Friday, 20 May 2022

A sad fairwell to the Derry Girls

 Last night I watched the final episode of The Derry Girls. What a brillinat series. I loved the way they manage to blend teenage angst, total mundanity and a monumental end to a crisis that had blighted our nation for the best part of 100 years or so. When you watched the news at the time, showing bombings in Derry etc, you rarely thought that there were teenage girls growing up and trying to be normal teenagers. It wasn't perfect, the best TV never is. My favourite character was Sister George Michael, played by Siobahn McSweeney. Anyone who ever went to a Catholic school run by nuns would recognise the character. Hard as nails, revelling in sarcasm and cruelty and seemingly absolutely steadfast in belief in her own mission. 



Most families with an Irish connection also know a Cousin/Uncle Colm, the most boring man on the planet (or a variant of).  The man you don't want to be sat next to at a family do. Colm is a very well observed character, as is the way the rest of the family interact with him. Another well observed character is Joe McCool, the grandfather, who spends his life delivering withering put downs of his son in law Gerry Quinn. Families always have one such rellie, the one who enjoys lobbing the verbal hand grenades at family gatherings. In our family it was Uncle George. At one family gathering, a 25th wedding anniversary, there was a long speech about how wonderful it was that the happy couple had had 25 blissful years. George stood up at the end and said "All I can say is they bloody well deserve each other". No one was quite sure whether to laugh or sling him out.

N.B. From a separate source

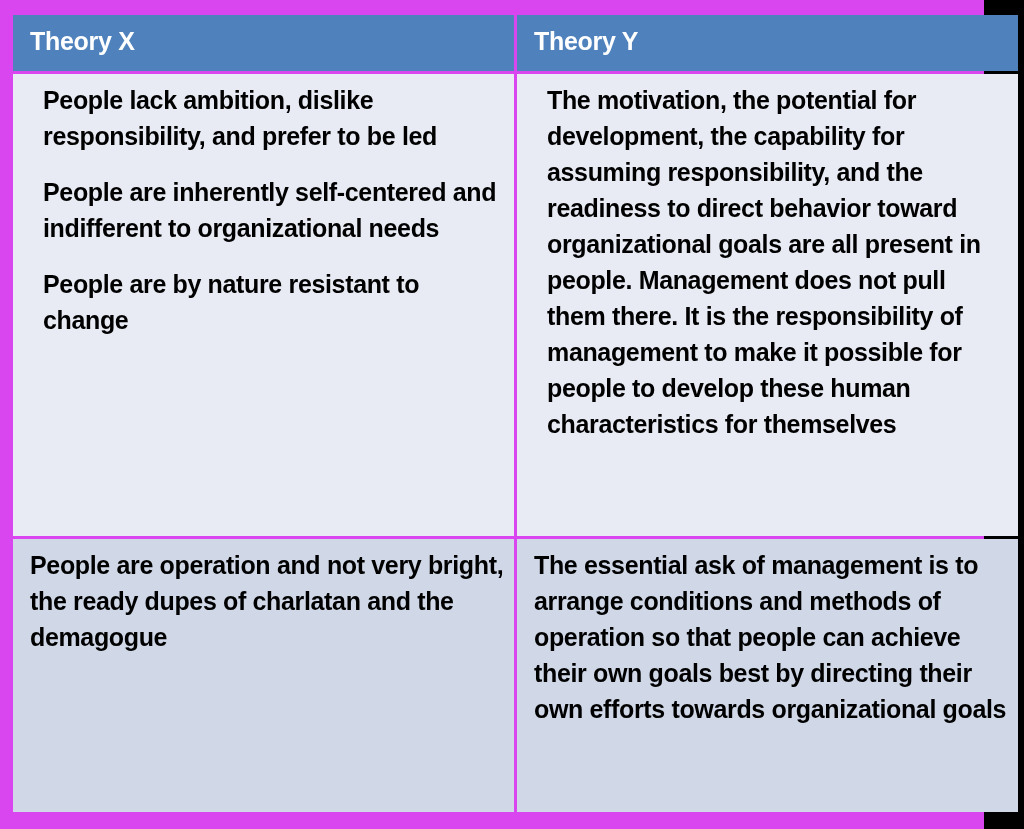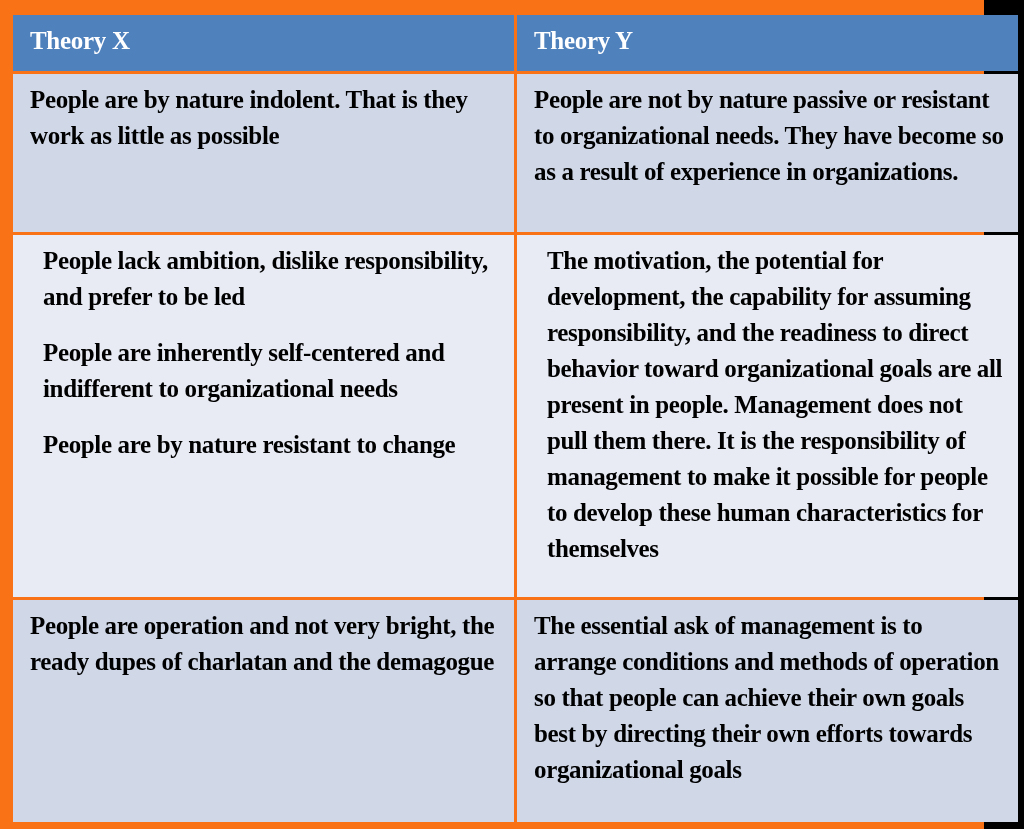"Theory X" #slide { background: #f97316 -> #d946ef; font-family: Liberation Serif, serif -> none }
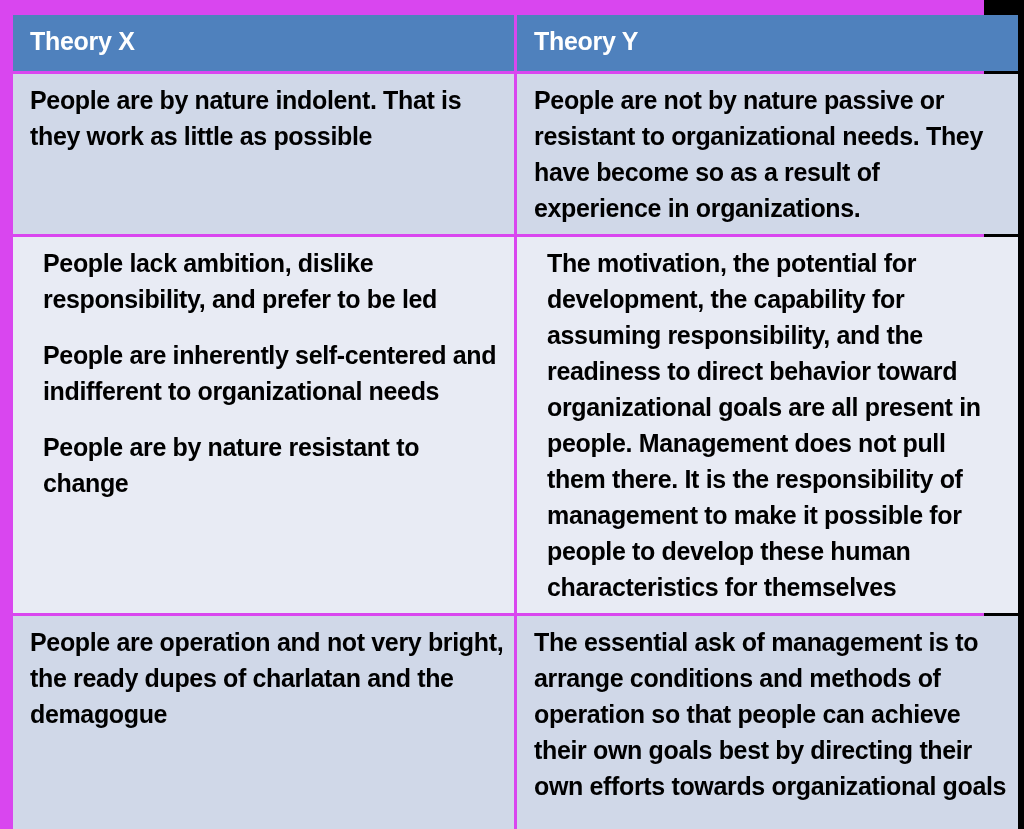"People are by nature indolent." tr.row-1 { html: <tr> <td> <p>People are by nature indolent. That is they work as little as possible</p> </td> <td> <p>People are not by nature passive or resistant to organizational needs. They have become so as a result of experience in organizations.</p> </td> </tr> -> none }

In some ways the girls (and James) are the least interesting part of the show. They play the roles brilliantly, but it is the snippets of family life that really fascinate me. The other thing which I found enthralling was the backdrop of the Northern Ireland peace process. My mothers family were Republicans from the South and as Catholics, we had skin in the game, so to speak. Living in London, and attending Finchley Catholic High School in the 1970's, I was acutely aware of the passions that the troubles would arouse in my largely plastic paddy school mates. It hadn't really occurred to me what it would be like for teenagers actually living in the midst of it all.

At the end of the final episode, there was some footage of Tony Blair and Bill Clinton announcing the deal. There was the 71% vote for the Northern Ireland agreement. Whilst Blair and Clinton were in many ways flawed individuals and Blair comprehensively trashed this legacy by lying to Parliament about the Iraq war, I would rather have those two running the show than anyone who has been along since. Brown, Cameron, May, Boris, George W, Obama, Trump and Biden are the successors. For me, only Obama came close to Clinton, but I always felt Clinton was the real deal. 

Seeing them at the peak of their powers made me sadly nostalgic for good government and vision. Whatever one may say about the peace process, it is a fact that todays Derry girls do not have the backdrop of bombs and soldiers on the street. That has to be a good thing. 

What troubles me is that we have a Prime Minister who seems happy to push the province back to those days. I cannot believe the was Boris Johnson indulges the DUP. They recently lost their place as the largest party to Sin Fein. Four out of five parties do not have a major problem with the protocol. If Boris was a statesman, he'd tell the DUP there will be nothing done on the protocol until they take their place on the assembly and do their job. Indulging their behaviour helps nothing. 

So it's goodbye to the Derry Girls. I'll miss them.